Los contratistas estadounidenses Keith Stansell, Marc Gonsalves y Thomas Howes fueron liberados tras cinco años de secuestro junto a Ingrid Betancourt en la operación ´Jaque´ junto a la ex candidata presidencial Ingrid Betancourt el 2 de julio de 2008. Los tres desempeñaban labores de vigilancia antinarcóticos y fueron capturados por las Fuerzas Armadas Revolucionarias de Colombia en una zona selvática del sur de Colombia después de que derribaran el avión en el que viajaban según su versión, que recoge la demanda, informó el diario El Tiempo.
Sin embargo, según informa Europa Press, esto contradice la versión del terrorista Ricardo Palmera, alias "Simón Trinidad", condenado a 60 años de prisión el pasado enero de 2008 por este secuestro. Según dijo en el juicio, el avión Cesna en el que viajaban los contratistas sufrió una avería en la única turbina del aparato que se apagó en pleno vuelo, lo que les obligó a realizar un aterrizaje forzoso. El miembro de las FARC dice que los miembros de esta organización dispararon contra el avión cuando vieron que se precipitaba al suelo.
Los demandantes acusan a terroristas como "Simón Trinidad", que dirigía entonces un frente del Bloque Caribe de las FARC, y Omaira Rojas Cabrera, alias "Nayibe Rojas Valderrama", "Sonia" o "Comandante Sonia" y ex jefa de finanzas del bloque sur de las FARC (ambos presos en Estados Unidos) de provocarles lesiones físicas y mentales durante su cautiverio. Sin embargo, la mayor parte de los acusados viven en libertad en Colombia, por lo que la trascendencia de la demanda está en entredicho.

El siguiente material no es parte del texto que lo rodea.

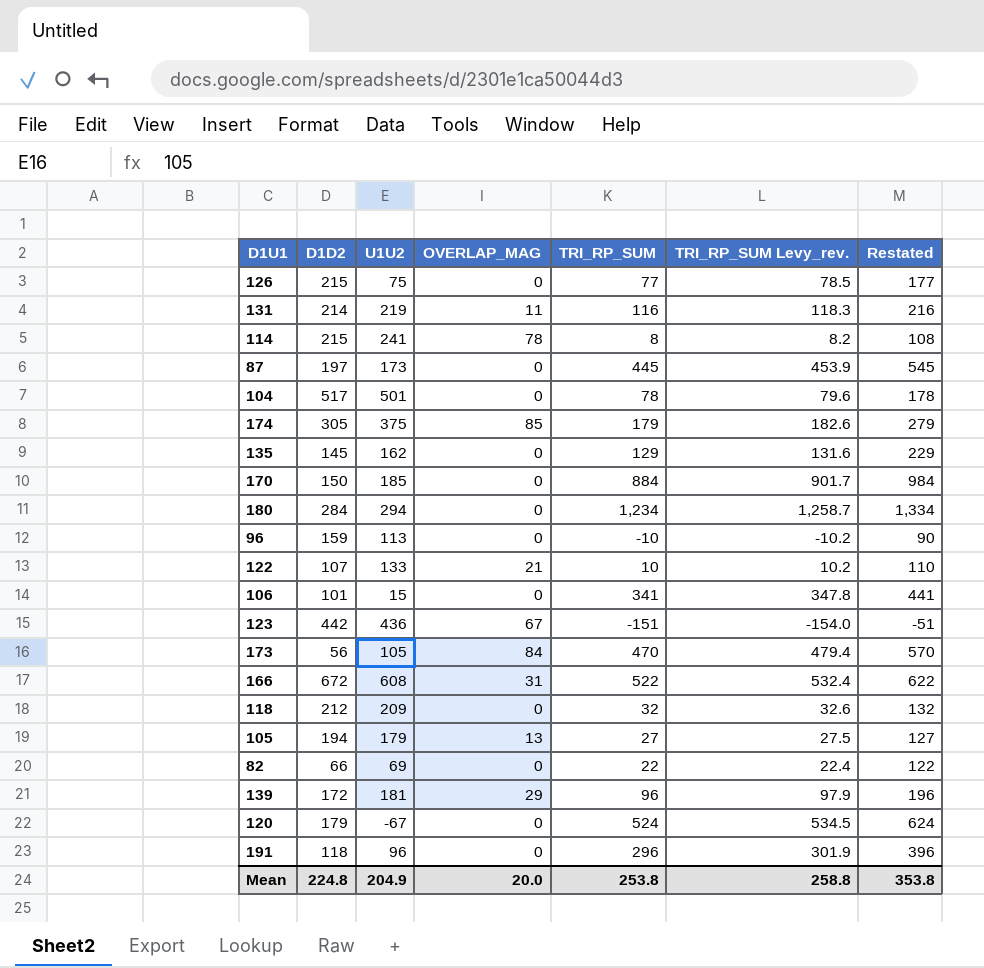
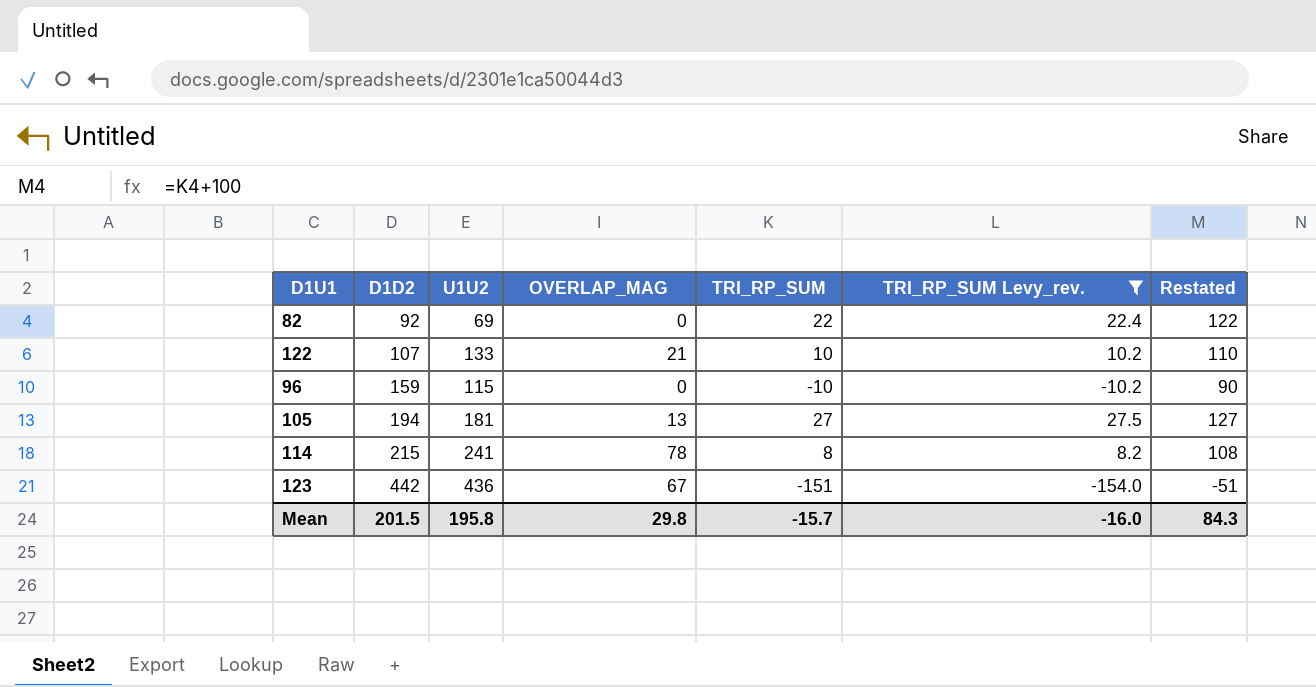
filter: none -> TRI_RP_SUM Levy_rev. <= 27.5
row order: none -> D1D2 ascending
82 | D1D2: 66 -> 92
96 | U1U2: 113 -> 115
105 | U1U2: 179 -> 181
Mean | D1D2: 224.8 -> 201.5
Mean | U1U2: 204.9 -> 195.8
Mean | OVERLAP_MAG: 20.0 -> 29.8
Mean | TRI_RP_SUM: 253.8 -> -15.7
Mean | TRI_RP_SUM Levy_rev.: 258.8 -> -16.0
Mean | Restated: 353.8 -> 84.3

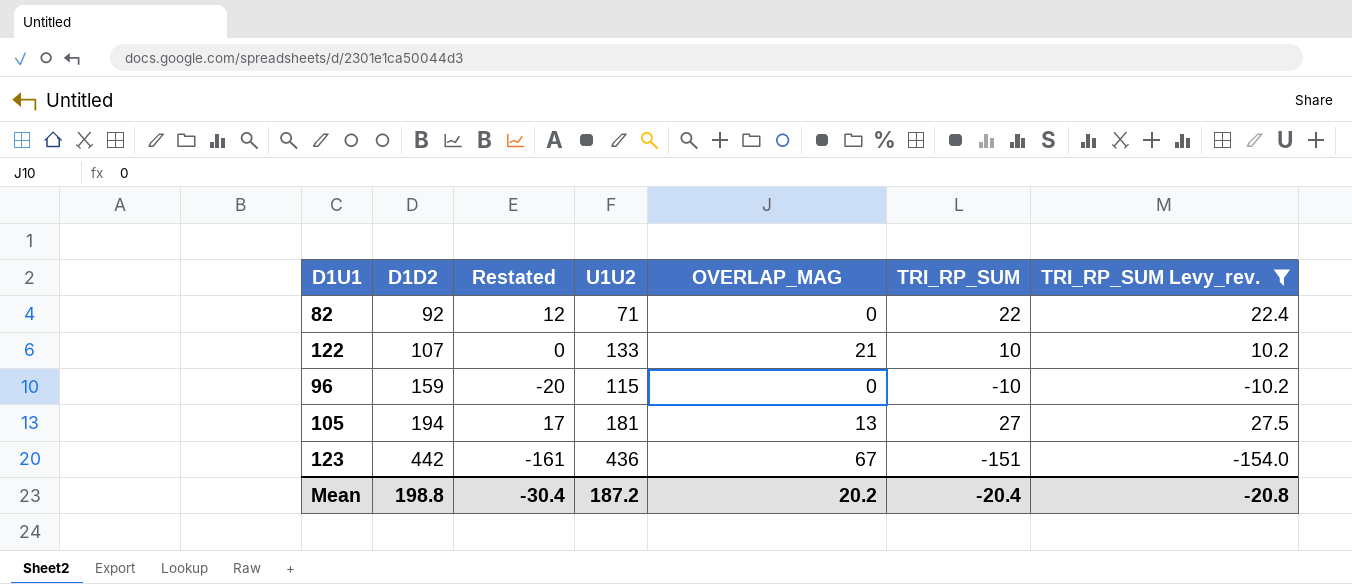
column Restated | formula: [TRI_RP_SUM] + 100 -> [TRI_RP_SUM] - 10
column Restated | position: 7 -> 3
row 114: 215 | 241 | 78 | 8 | 8.2 | 108 -> none
82 | U1U2: 69 -> 71
Mean | D1D2: 201.5 -> 198.8
Mean | Restated: 84.3 -> -30.4
Mean | U1U2: 195.8 -> 187.2
Mean | OVERLAP_MAG: 29.8 -> 20.2
Mean | TRI_RP_SUM: -15.7 -> -20.4
Mean | TRI_RP_SUM Levy_rev.: -16.0 -> -20.8

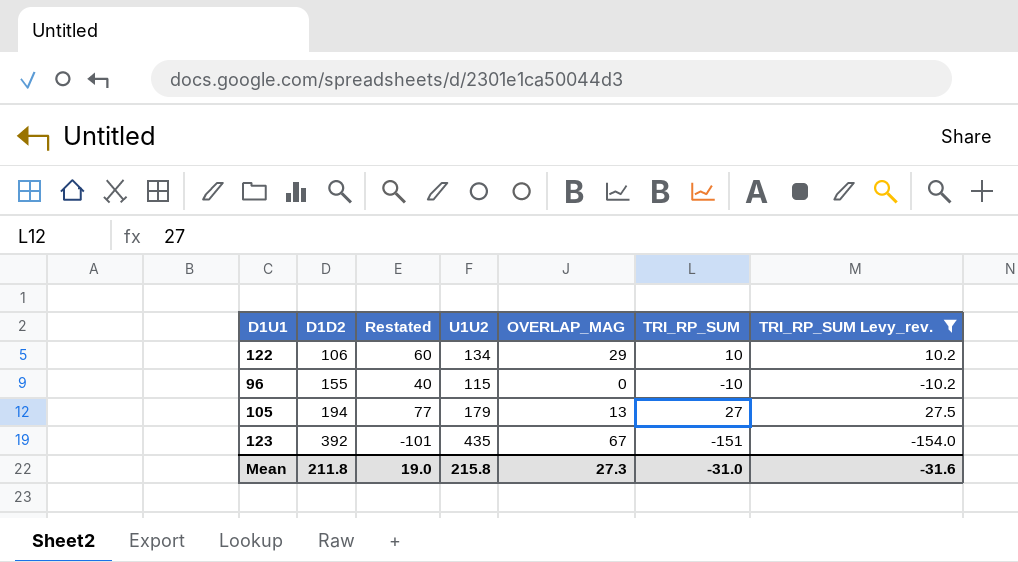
column Restated | formula: [TRI_RP_SUM] - 10 -> [TRI_RP_SUM] + 50
row 82: 92 | 12 | 71 | 0 | 22 | 22.4 -> none
122 | D1D2: 107 -> 106
122 | U1U2: 133 -> 134
122 | OVERLAP_MAG: 21 -> 29
96 | D1D2: 159 -> 155
105 | U1U2: 181 -> 179
123 | D1D2: 442 -> 392
123 | U1U2: 436 -> 435
Mean | D1D2: 198.8 -> 211.8
Mean | Restated: -30.4 -> 19.0
Mean | U1U2: 187.2 -> 215.8
Mean | OVERLAP_MAG: 20.2 -> 27.3
Mean | TRI_RP_SUM: -20.4 -> -31.0
Mean | TRI_RP_SUM Levy_rev.: -20.8 -> -31.6

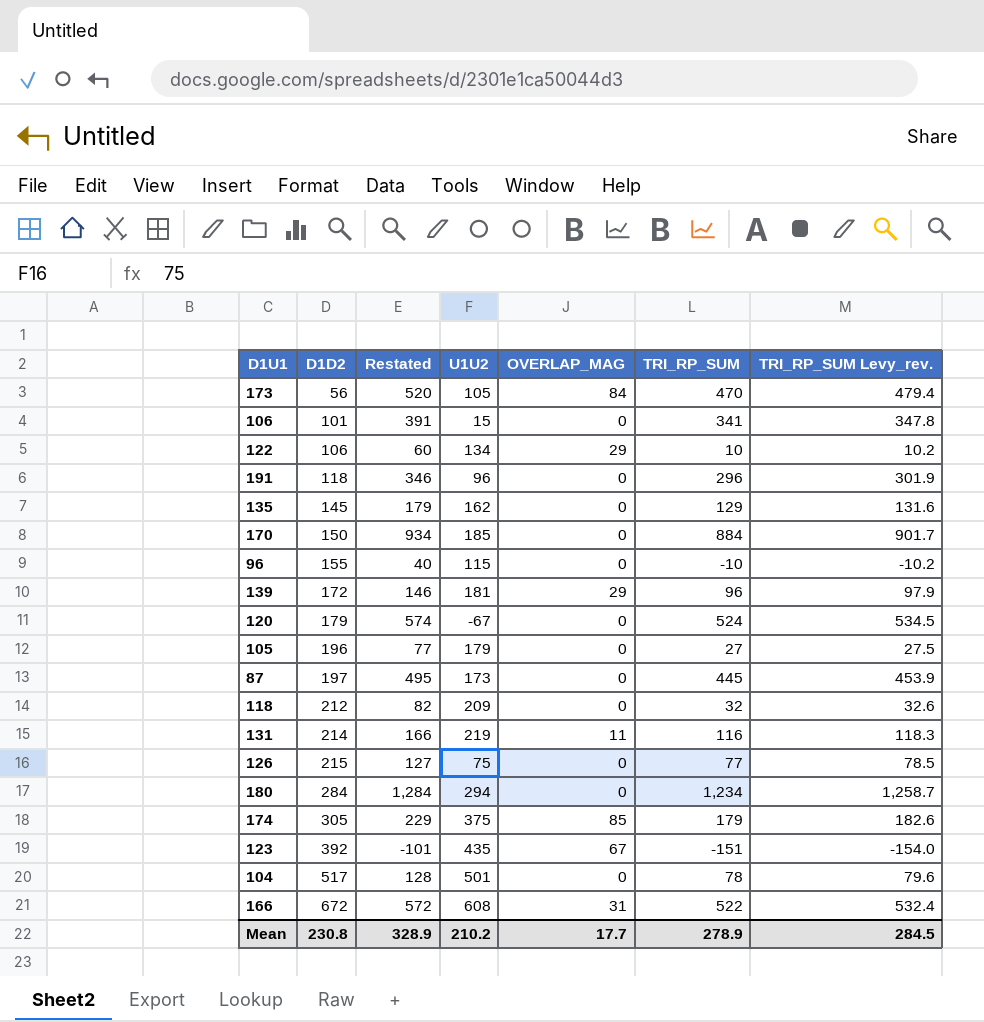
filter: TRI_RP_SUM Levy_rev. <= 27.5 -> none
105 | D1D2: 194 -> 196
105 | OVERLAP_MAG: 13 -> 0
Mean | D1D2: 211.8 -> 230.8
Mean | Restated: 19.0 -> 328.9
Mean | U1U2: 215.8 -> 210.2
Mean | OVERLAP_MAG: 27.3 -> 17.7
Mean | TRI_RP_SUM: -31.0 -> 278.9
Mean | TRI_RP_SUM Levy_rev.: -31.6 -> 284.5

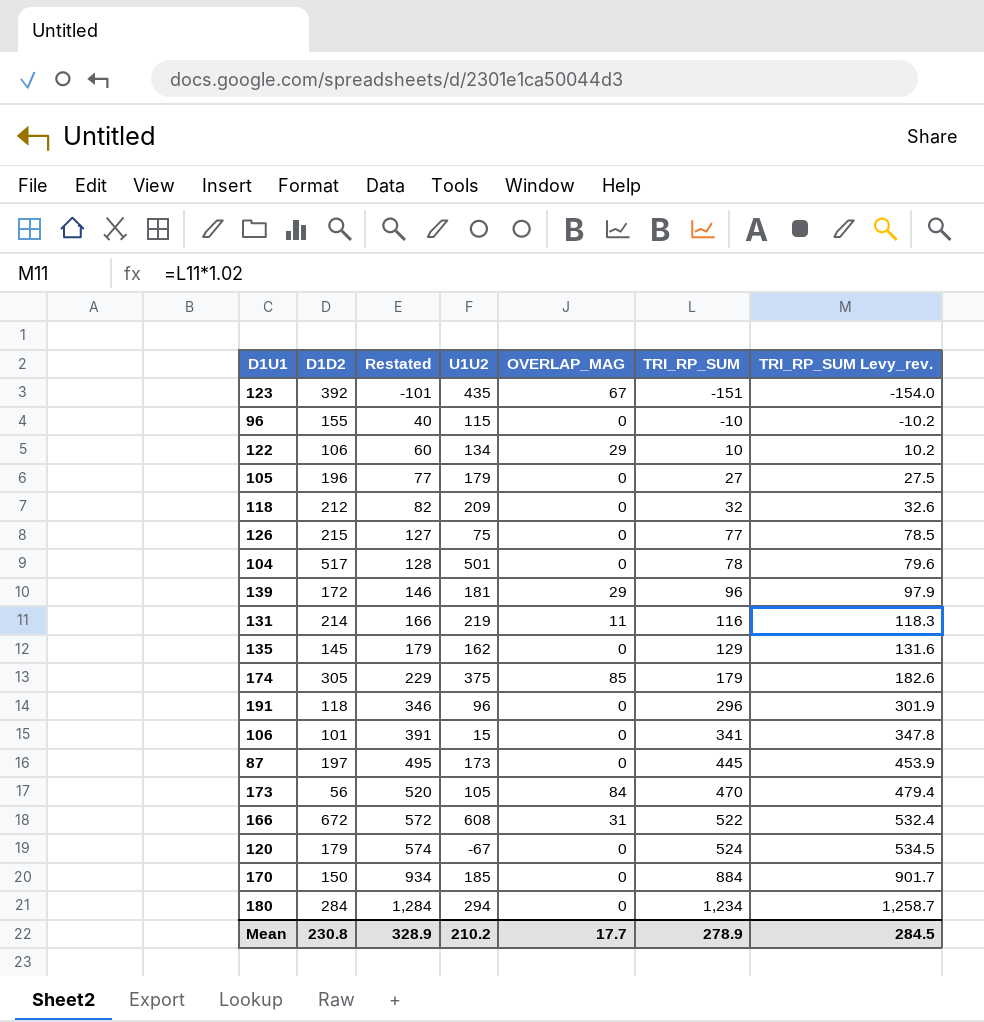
row order: D1D2 ascending -> Restated ascending

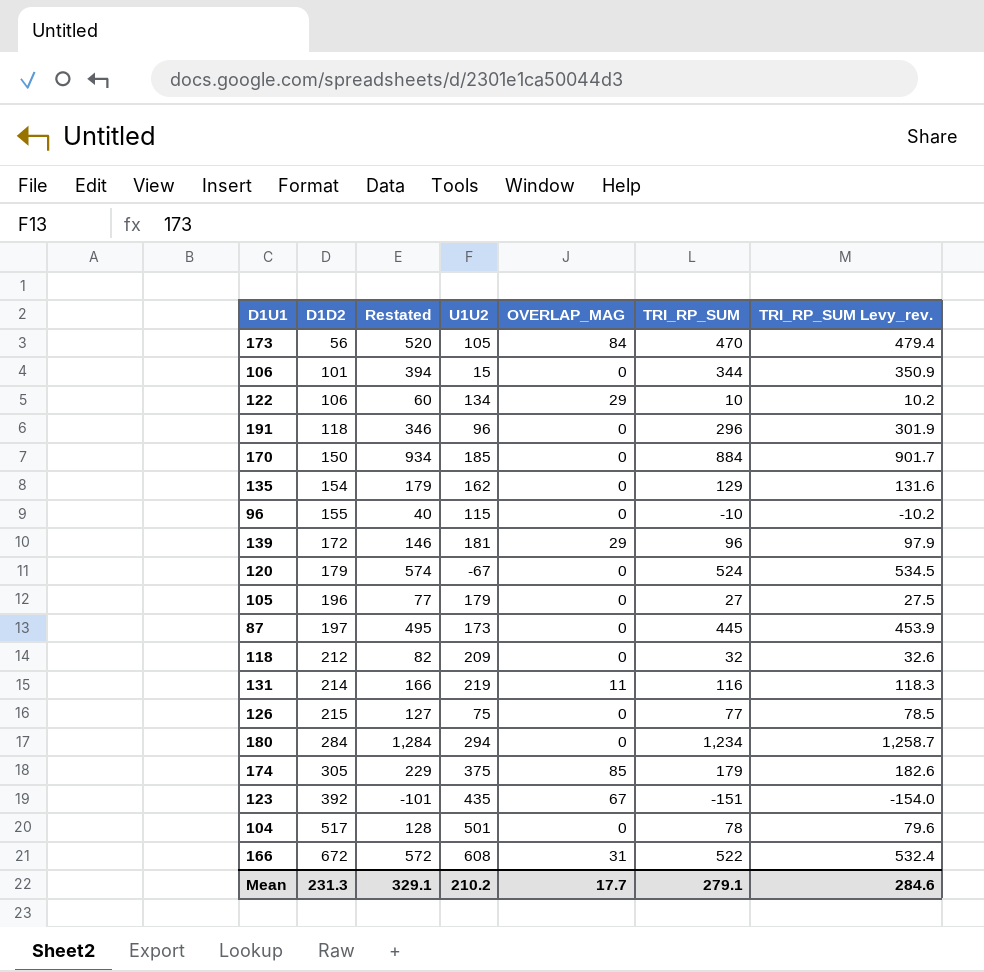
row order: Restated ascending -> D1D2 ascending
106 | Restated: 391 -> 394
106 | TRI_RP_SUM: 341 -> 344
106 | TRI_RP_SUM Levy_rev.: 347.8 -> 350.9
135 | D1D2: 145 -> 154
Mean | D1D2: 230.8 -> 231.3
Mean | Restated: 328.9 -> 329.1
Mean | TRI_RP_SUM: 278.9 -> 279.1
Mean | TRI_RP_SUM Levy_rev.: 284.5 -> 284.6

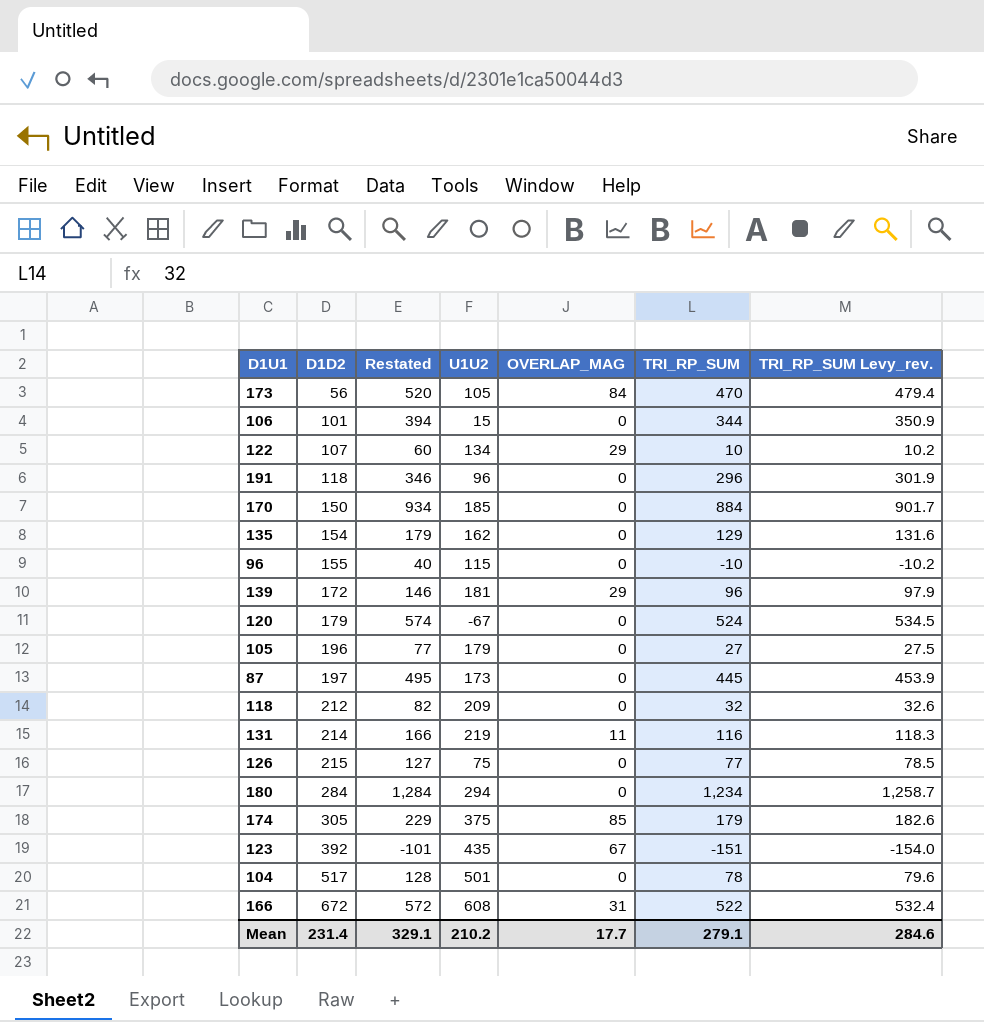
122 | D1D2: 106 -> 107
Mean | D1D2: 231.3 -> 231.4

Acusan a las FARC de controlar la producción de droga en Colombia y de estar implicados en el narcotráfico "dirigido a Estados Unidos y sus ciudadanos, más allá de las fronteras de Colombia". Los demandantes identifican además a decenas de miembros del grupo armado, incluidos muchos jefes de la organización.
Acusan a estos últimos de ser "terroristas implicados en el terrorismo internacional, incluido con premeditación, violencia políticamente motivada, amenaza con violencia, secuestros, asesinatos y otras actividades relacionadas con el terrorismo perpetrados contra objetivos no combatientes, incluidos los nacionales estadounidenses, cometiendo acciones de terrorismo directas en las fronteras nacionales e internacionales para influir en la política estadounidense y colombiana".
Los tres supervivientes piden una compensación por "lesiones y sufrimientos físicos y mentales pasados y futuros, discapacidad, desfiguraciones, angustia mental, pérdida de capacidad para disfrutar de la vida, estrés emocional y pérdida de cinco años y medio de vida", según recoge la demanda difundida por el diario estadounidense The Tampa Tribune.